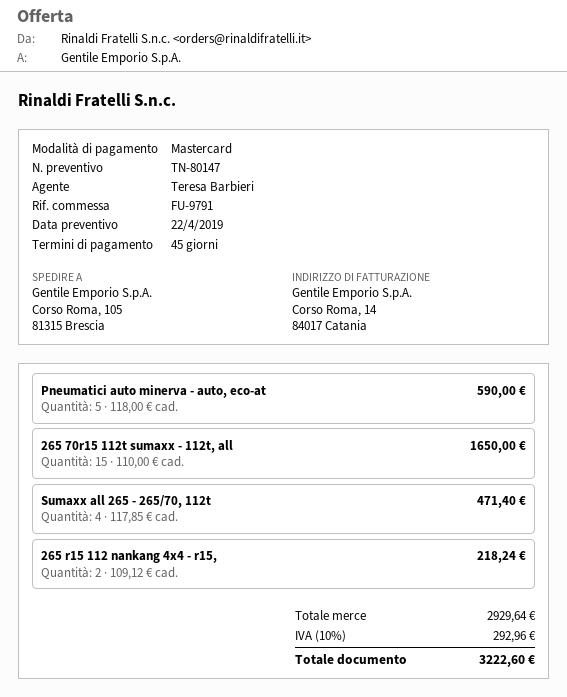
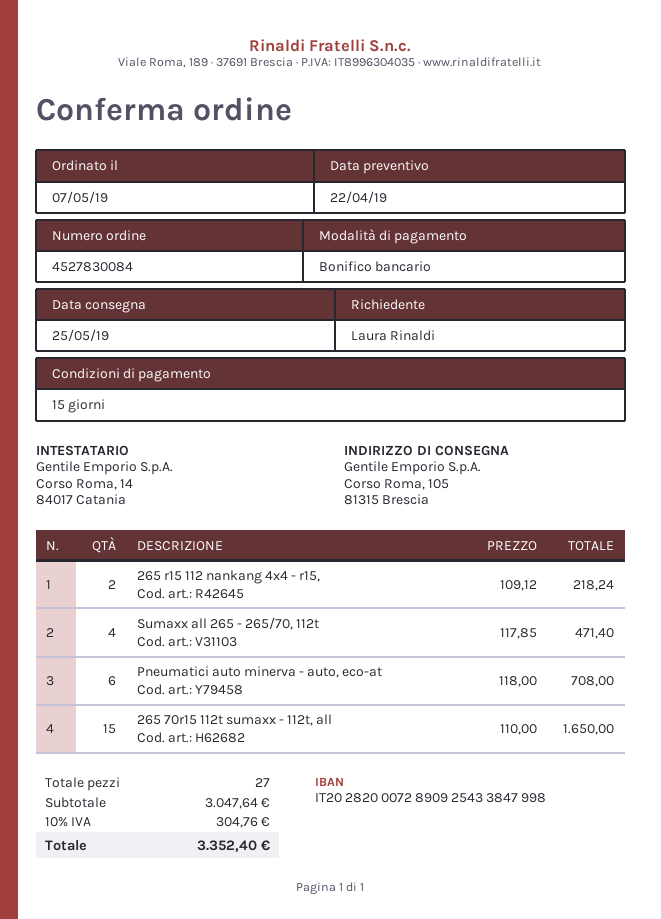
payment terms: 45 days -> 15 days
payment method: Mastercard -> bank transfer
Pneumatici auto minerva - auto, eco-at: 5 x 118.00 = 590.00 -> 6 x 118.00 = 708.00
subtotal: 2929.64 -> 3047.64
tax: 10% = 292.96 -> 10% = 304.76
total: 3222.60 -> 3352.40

* What is required
Please filter the data down to the lines containing the word "payment".

* Written reply
payment terms: 45 days -> 15 days
payment method: Mastercard -> bank transfer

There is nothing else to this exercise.